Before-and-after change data
- Opening Delimiter -

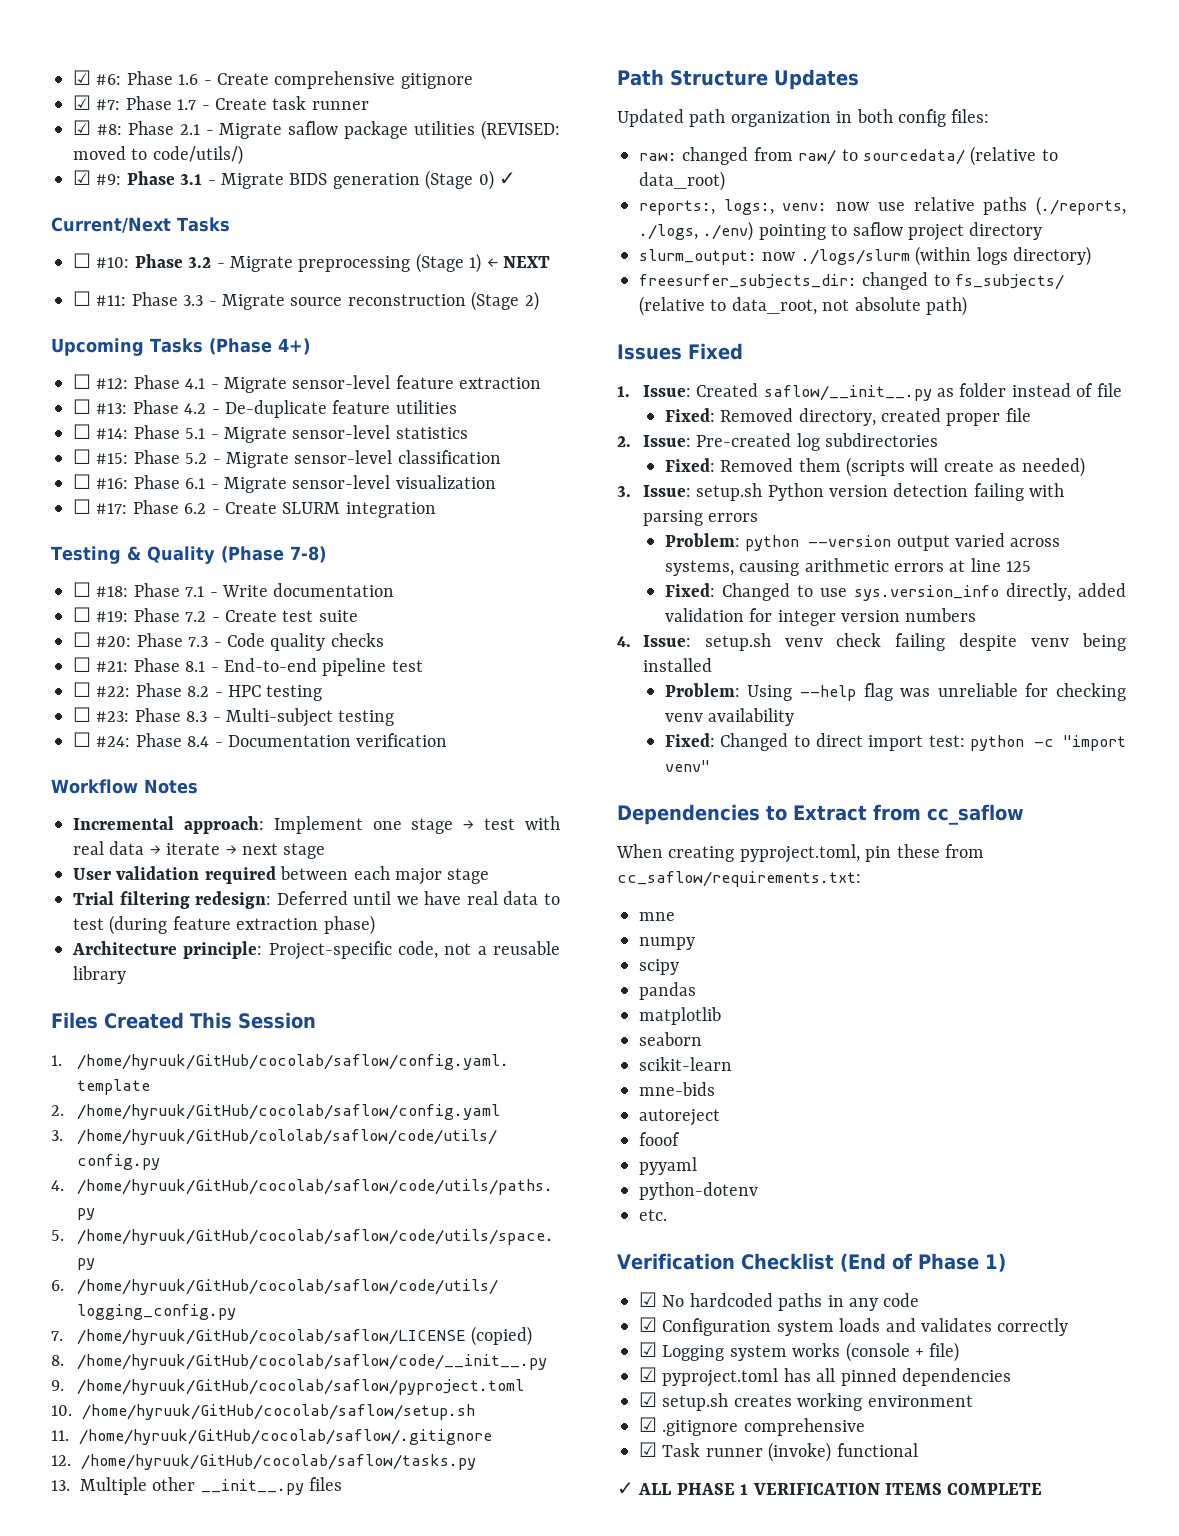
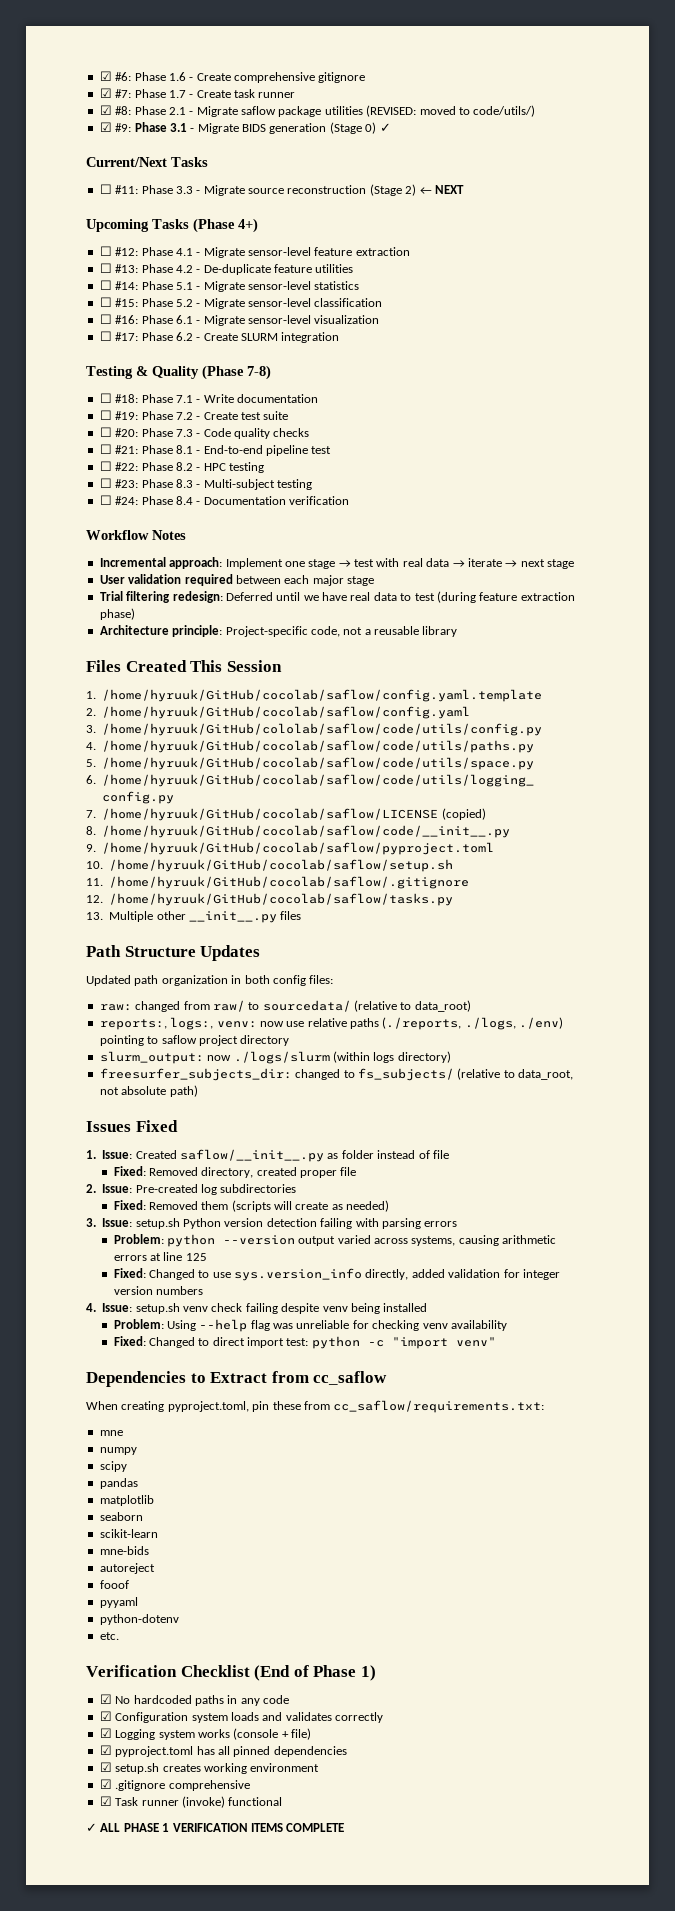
- ☐ #10: Phase 3.2 - Migrate preprocessing (Stage 1) ← NEXT
- ☐ #11: Phase 3.3 - Migrate source reconstruction (Stage 2)
+ ☐ #11: Phase 3.3 - Migrate source reconstruction (Stage 2) ← NEXT

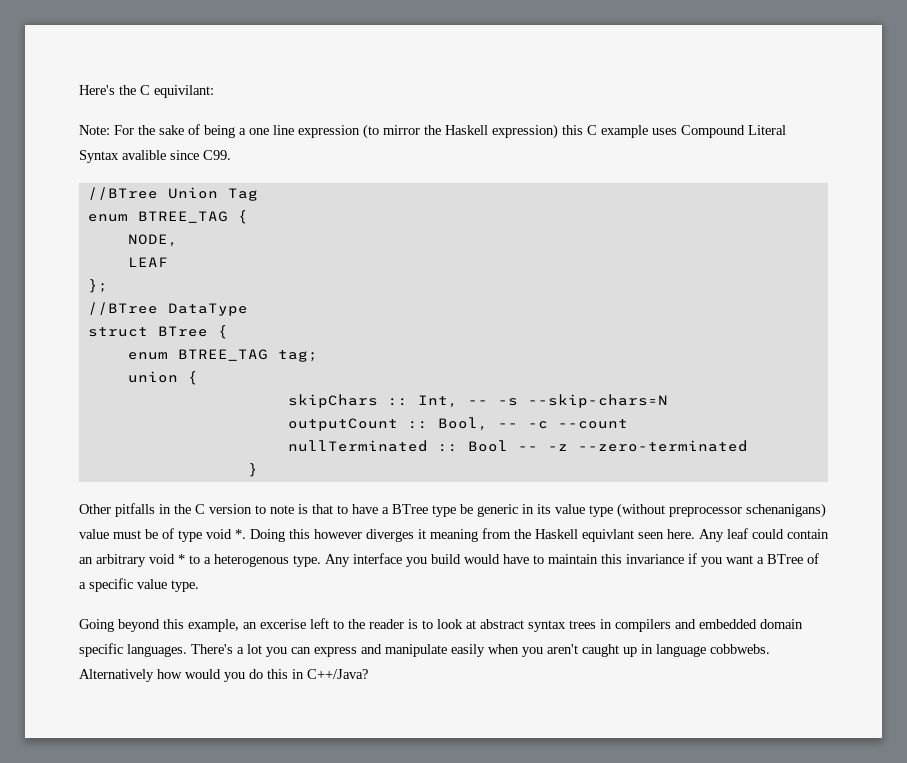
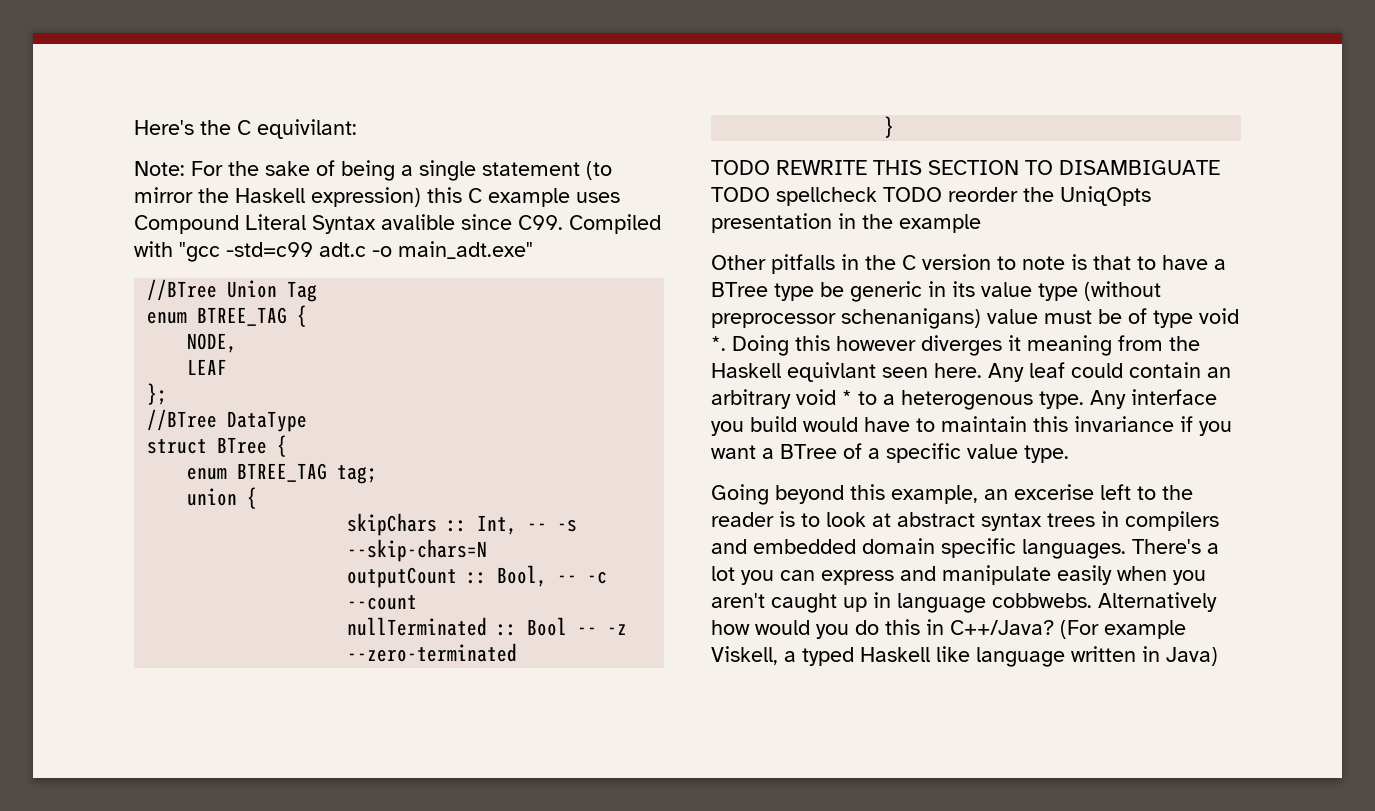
- Note: For the sake of being a one line expression (to mirror the Haskell expression) this C example uses Compound Literal Syntax avalible since C99.
+ Note: For the sake of being a single statement (to mirror the Haskell expression) this C example uses Compound Literal Syntax avalible since C99. Compiled with "gcc -std=c99 adt.c -o main_adt.exe"
+ TODO REWRITE THIS SECTION TO DISAMBIGUATE TODO spellcheck TODO reorder the UniqOpts presentation in the example
+ (For example Viskell, a typed Haskell like language written in Java)

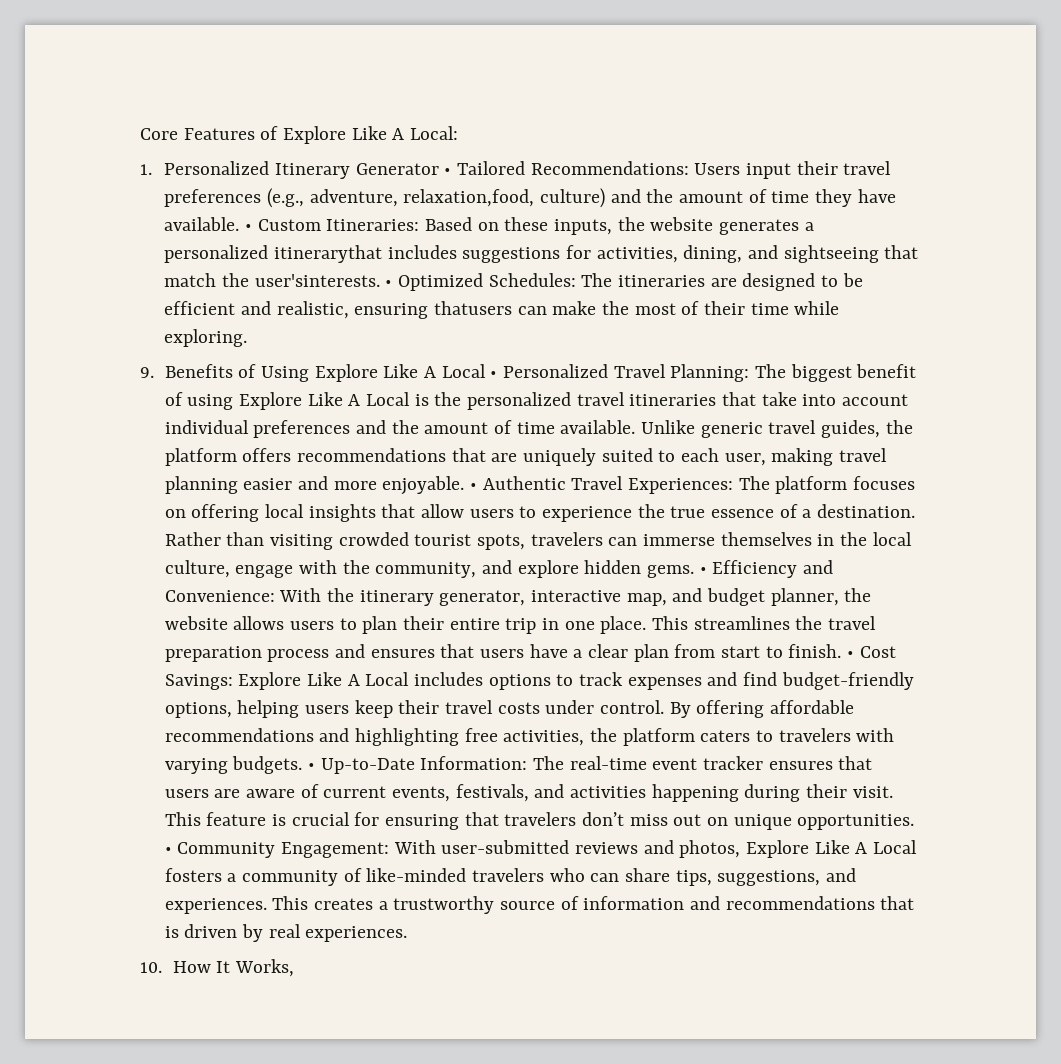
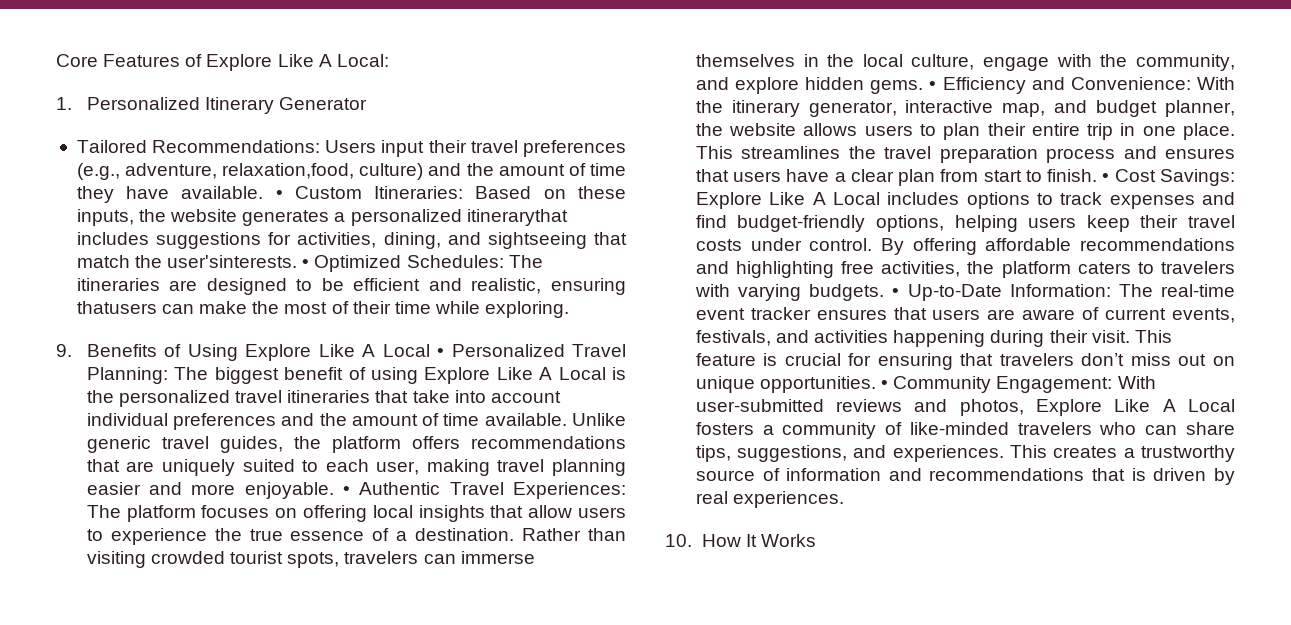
- 1. Personalized Itinerary Generator • Tailored Recommendations: Users input their travel preferences (e.g., adventure, relaxation,food, culture) and the amount of time they have available.
+ 1. Personalized Itinerary Generator
+ Tailored Recommendations: Users input their travel preferences (e.g., adventure, relaxation,food, culture) and the amount of time they have available.
- 10. How It Works,
+ 10. How It Works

- Closing Delimiter -

— Task directions —
Return every record above exactly as written, but drop the pictures.

— Task answer —
- ☐ #10: Phase 3.2 - Migrate preprocessing (Stage 1) ← NEXT
- ☐ #11: Phase 3.3 - Migrate source reconstruction (Stage 2)
+ ☐ #11: Phase 3.3 - Migrate source reconstruction (Stage 2) ← NEXT

- Note: For the sake of being a one line expression (to mirror the Haskell expression) this C example uses Compound Literal Syntax avalible since C99.
+ Note: For the sake of being a single statement (to mirror the Haskell expression) this C example uses Compound Literal Syntax avalible since C99. Compiled with "gcc -std=c99 adt.c -o main_adt.exe"
+ TODO REWRITE THIS SECTION TO DISAMBIGUATE TODO spellcheck TODO reorder the UniqOpts presentation in the example
+ (For example Viskell, a typed Haskell like language written in Java)

- 1. Personalized Itinerary Generator • Tailored Recommendations: Users input their travel preferences (e.g., adventure, relaxation,food, culture) and the amount of time they have available.
+ 1. Personalized Itinerary Generator
+ Tailored Recommendations: Users input their travel preferences (e.g., adventure, relaxation,food, culture) and the amount of time they have available.
- 10. How It Works,
+ 10. How It Works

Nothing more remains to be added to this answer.